What Clarence Thomas’ dissent in this week’s Supreme Court videogame ruling can tell us about "originalism"

Over at the Atlantic, Garrett Epps takes a closer look at Justice Clarence Thomas’ dissent in this week’s landmark violent videogame case ruling can tell us about “originalism,” or at least the limits of it. That point of view attempts to discover the original reading of the Constitution. The whole piece is worth a read:
Indeed they have not. Instead, the dissent conducts a survey of a century and a half of attitudes toward child-rearing, concluding not surprisingly that in the 18th Century parents were pretty darn strict.
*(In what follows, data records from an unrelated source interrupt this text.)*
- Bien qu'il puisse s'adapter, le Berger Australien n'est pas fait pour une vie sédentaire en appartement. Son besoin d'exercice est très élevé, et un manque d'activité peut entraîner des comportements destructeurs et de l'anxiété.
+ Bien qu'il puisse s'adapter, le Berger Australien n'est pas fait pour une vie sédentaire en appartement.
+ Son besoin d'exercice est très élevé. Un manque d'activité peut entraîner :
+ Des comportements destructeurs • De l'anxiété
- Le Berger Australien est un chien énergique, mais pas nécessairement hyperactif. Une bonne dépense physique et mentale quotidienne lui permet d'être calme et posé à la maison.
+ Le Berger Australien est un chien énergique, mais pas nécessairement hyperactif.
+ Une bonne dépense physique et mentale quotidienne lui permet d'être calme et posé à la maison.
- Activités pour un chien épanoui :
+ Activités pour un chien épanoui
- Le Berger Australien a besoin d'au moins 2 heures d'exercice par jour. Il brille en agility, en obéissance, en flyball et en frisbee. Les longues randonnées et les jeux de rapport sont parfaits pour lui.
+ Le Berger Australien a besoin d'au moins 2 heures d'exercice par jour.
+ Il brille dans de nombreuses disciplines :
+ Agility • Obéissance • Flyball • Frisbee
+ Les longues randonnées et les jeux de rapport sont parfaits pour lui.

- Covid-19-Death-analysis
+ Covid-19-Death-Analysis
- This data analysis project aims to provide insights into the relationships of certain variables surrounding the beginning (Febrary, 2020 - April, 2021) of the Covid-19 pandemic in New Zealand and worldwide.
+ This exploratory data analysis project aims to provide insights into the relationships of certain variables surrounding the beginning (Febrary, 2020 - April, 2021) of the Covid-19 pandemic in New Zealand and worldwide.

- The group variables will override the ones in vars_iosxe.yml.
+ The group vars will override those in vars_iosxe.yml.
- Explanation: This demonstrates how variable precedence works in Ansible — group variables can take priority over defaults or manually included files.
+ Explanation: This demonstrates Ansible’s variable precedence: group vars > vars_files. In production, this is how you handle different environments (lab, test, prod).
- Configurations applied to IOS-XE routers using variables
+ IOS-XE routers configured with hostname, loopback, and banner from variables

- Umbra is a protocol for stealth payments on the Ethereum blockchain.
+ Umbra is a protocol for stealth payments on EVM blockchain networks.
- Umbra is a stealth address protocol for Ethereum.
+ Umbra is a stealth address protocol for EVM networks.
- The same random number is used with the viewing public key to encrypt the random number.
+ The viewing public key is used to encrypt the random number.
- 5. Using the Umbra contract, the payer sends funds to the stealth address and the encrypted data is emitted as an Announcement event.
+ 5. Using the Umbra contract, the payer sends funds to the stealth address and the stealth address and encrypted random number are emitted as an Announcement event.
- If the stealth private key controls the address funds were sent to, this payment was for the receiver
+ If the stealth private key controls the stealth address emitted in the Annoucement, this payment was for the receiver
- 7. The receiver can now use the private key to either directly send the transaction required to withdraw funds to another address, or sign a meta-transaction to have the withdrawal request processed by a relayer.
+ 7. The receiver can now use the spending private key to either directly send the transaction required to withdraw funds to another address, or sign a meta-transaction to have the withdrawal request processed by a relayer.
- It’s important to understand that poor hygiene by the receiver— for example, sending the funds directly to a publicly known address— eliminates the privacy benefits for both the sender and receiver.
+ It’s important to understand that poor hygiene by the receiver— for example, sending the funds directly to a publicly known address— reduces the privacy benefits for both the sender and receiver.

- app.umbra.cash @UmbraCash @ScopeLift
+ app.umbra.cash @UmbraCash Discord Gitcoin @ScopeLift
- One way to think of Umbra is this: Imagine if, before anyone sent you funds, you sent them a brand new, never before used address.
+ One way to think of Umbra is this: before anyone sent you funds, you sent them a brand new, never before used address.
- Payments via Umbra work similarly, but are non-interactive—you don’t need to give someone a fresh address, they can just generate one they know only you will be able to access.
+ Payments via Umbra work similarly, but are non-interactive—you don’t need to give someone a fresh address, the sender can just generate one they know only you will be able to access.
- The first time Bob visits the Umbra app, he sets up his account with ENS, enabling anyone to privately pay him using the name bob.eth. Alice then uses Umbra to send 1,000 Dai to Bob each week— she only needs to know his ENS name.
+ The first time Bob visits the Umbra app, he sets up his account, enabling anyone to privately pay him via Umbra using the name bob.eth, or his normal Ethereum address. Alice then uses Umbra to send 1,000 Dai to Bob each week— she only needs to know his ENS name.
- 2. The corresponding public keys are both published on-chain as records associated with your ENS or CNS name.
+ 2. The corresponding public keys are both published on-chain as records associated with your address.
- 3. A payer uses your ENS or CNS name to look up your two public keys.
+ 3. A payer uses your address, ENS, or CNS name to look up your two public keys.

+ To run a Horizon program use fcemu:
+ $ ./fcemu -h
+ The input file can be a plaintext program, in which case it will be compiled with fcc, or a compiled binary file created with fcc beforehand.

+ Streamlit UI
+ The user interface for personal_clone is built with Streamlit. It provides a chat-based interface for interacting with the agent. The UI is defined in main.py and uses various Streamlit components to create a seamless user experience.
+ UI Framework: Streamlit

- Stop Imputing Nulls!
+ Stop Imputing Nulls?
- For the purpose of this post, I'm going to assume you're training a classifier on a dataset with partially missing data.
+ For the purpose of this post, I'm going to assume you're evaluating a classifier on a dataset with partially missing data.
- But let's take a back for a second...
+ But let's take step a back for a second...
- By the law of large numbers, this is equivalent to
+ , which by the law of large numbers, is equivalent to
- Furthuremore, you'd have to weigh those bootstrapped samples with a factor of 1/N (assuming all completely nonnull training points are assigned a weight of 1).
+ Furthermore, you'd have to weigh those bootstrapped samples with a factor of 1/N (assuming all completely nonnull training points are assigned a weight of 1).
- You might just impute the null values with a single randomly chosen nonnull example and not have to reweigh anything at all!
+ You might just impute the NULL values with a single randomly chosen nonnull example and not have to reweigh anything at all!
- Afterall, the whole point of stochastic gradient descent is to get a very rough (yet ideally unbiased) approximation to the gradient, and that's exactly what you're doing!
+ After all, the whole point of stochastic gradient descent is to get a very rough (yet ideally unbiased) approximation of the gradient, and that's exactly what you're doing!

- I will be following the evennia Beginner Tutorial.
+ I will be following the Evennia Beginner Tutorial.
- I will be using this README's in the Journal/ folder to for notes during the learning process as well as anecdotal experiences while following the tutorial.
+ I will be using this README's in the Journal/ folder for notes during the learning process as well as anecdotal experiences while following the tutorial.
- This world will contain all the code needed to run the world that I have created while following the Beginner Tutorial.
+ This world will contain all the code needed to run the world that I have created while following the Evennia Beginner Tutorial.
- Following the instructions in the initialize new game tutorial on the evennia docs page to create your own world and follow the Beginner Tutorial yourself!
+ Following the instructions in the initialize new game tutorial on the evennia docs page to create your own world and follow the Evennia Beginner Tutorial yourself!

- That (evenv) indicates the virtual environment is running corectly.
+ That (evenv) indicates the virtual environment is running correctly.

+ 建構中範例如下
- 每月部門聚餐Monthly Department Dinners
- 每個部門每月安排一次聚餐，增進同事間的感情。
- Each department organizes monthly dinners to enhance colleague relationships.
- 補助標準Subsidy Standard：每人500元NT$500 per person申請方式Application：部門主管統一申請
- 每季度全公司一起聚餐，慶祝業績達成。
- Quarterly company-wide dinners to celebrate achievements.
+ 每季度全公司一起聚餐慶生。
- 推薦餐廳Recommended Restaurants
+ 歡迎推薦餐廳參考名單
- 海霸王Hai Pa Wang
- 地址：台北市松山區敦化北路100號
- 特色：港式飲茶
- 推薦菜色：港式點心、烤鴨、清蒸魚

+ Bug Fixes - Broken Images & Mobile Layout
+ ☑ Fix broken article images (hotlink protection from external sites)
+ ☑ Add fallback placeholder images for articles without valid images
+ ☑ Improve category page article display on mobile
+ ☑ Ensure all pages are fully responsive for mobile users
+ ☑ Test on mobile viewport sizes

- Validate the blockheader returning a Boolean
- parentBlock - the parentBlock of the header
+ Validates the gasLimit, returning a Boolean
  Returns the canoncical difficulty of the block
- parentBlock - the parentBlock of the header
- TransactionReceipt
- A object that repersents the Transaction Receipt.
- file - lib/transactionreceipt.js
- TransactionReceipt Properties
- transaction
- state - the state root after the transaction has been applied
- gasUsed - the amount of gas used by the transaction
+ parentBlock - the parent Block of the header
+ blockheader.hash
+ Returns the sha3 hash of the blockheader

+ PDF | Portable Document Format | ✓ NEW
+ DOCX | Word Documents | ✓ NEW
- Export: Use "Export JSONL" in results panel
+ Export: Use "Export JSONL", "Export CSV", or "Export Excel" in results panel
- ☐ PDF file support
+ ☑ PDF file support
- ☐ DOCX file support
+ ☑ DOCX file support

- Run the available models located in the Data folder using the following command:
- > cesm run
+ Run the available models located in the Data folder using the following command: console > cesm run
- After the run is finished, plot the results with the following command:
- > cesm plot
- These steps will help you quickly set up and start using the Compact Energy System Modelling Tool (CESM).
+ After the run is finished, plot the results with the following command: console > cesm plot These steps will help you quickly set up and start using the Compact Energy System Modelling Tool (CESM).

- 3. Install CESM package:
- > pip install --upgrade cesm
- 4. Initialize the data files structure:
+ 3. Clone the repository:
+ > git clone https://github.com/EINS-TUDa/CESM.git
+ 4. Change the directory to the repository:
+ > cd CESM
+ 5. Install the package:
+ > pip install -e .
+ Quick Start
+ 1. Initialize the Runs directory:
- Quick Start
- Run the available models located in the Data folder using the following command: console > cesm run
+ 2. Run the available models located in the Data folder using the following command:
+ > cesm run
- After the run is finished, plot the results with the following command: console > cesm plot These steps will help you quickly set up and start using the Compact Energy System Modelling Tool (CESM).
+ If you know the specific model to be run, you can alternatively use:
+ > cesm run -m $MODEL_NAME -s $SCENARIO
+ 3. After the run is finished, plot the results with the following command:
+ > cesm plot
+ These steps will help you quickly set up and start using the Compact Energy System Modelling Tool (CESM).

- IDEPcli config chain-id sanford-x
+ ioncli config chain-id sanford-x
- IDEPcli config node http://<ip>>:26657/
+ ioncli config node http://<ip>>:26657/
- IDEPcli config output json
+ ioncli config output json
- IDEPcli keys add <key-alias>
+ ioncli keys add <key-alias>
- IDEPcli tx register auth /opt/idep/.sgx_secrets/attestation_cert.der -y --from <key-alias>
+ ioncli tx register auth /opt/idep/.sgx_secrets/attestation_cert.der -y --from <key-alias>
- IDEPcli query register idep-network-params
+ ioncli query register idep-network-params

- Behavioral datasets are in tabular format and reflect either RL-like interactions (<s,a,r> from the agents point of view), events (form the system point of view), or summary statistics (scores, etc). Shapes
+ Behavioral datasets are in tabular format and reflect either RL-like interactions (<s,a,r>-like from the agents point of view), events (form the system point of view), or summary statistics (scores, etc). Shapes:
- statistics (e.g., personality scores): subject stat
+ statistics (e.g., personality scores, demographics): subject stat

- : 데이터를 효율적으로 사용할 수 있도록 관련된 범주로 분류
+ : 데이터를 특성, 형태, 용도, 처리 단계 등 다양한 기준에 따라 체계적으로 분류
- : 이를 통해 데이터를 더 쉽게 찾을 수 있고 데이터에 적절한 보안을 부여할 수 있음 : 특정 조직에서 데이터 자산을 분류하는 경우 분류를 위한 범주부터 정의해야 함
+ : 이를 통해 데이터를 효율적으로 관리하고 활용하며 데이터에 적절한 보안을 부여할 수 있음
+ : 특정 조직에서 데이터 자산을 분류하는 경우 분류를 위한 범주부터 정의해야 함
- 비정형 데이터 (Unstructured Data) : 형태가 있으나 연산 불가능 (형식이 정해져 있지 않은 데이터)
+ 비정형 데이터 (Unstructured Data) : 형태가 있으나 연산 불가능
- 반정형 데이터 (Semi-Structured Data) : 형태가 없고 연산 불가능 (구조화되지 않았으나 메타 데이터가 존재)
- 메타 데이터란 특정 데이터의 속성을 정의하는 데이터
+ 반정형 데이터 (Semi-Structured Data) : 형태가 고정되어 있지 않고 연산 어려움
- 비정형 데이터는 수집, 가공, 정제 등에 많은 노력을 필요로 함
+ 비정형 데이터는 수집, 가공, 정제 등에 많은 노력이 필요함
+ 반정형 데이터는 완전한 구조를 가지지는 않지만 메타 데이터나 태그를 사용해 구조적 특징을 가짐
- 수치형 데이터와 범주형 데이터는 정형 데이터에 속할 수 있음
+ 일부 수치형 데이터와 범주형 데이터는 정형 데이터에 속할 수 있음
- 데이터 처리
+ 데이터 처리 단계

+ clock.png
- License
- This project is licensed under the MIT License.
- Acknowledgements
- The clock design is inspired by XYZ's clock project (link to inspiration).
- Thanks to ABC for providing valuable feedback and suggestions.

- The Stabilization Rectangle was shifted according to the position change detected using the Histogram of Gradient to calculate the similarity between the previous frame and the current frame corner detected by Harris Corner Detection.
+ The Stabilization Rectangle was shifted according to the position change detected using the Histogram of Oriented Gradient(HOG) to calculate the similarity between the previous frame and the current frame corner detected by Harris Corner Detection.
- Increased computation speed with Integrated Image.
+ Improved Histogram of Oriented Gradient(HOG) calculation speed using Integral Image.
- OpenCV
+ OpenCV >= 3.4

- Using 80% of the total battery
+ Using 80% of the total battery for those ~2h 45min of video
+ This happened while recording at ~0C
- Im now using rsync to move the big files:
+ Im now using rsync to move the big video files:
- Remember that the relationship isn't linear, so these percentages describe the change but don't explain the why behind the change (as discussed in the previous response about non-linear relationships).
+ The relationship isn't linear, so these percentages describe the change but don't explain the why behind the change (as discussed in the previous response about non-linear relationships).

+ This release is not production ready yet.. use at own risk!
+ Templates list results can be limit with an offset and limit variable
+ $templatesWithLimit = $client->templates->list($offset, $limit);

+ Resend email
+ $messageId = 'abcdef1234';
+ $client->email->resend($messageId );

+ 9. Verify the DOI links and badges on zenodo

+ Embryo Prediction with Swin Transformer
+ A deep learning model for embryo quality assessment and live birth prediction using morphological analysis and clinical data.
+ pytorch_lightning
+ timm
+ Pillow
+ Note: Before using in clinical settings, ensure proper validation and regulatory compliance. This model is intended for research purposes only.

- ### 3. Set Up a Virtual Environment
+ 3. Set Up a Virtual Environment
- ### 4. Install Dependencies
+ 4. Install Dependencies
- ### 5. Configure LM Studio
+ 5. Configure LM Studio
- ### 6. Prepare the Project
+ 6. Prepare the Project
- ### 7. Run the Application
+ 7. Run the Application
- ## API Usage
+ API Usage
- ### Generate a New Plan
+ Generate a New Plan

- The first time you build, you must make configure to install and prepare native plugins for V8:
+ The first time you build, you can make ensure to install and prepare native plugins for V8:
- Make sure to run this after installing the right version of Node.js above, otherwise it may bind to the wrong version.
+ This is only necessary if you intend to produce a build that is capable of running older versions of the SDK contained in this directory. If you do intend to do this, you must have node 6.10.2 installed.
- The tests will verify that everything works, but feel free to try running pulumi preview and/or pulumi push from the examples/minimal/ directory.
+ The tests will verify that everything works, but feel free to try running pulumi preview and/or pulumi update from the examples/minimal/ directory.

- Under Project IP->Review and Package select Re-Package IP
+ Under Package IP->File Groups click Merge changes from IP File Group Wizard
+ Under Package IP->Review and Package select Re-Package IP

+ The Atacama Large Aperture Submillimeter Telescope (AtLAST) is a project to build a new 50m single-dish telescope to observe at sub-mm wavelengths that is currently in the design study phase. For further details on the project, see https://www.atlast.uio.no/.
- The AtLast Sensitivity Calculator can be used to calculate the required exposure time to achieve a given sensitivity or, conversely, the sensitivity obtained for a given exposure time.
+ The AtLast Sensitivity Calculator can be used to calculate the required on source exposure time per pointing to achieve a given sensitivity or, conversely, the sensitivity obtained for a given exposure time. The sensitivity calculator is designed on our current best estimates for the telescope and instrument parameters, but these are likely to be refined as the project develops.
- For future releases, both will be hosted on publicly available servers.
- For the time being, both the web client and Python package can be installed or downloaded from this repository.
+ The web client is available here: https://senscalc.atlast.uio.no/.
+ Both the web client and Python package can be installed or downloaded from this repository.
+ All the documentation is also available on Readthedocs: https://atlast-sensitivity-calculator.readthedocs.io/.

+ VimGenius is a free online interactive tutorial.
Drawing on Puritan theology of a century before the framing (did you know, gentle reader, that in 1648, a child in Massachusetts could be hanged if he “disobeyed ‘the voice of his Father, or the voice of his Mother’?”), the thought of John Locke, and even the work of Lydia Maria Child (who was first active a half-century afterthe First Amendment was framed), he concludes that “[t]he history clearly shows a founding generation that believed parents to have complete authority over their minor children and expected parents to direct the development of those children.” Thus, “the Framers could not possibly have understood ‘the freedom of speech’ to include an unqualified right to speak to minors.”
This is the most naked of all “originalist” claims: even if there is no evidence about the legal issue at hand, we all know what kind of people the Framers were, and thus we all know what they would have thought of this issue. No caselaw—indeed, no law at all—needed.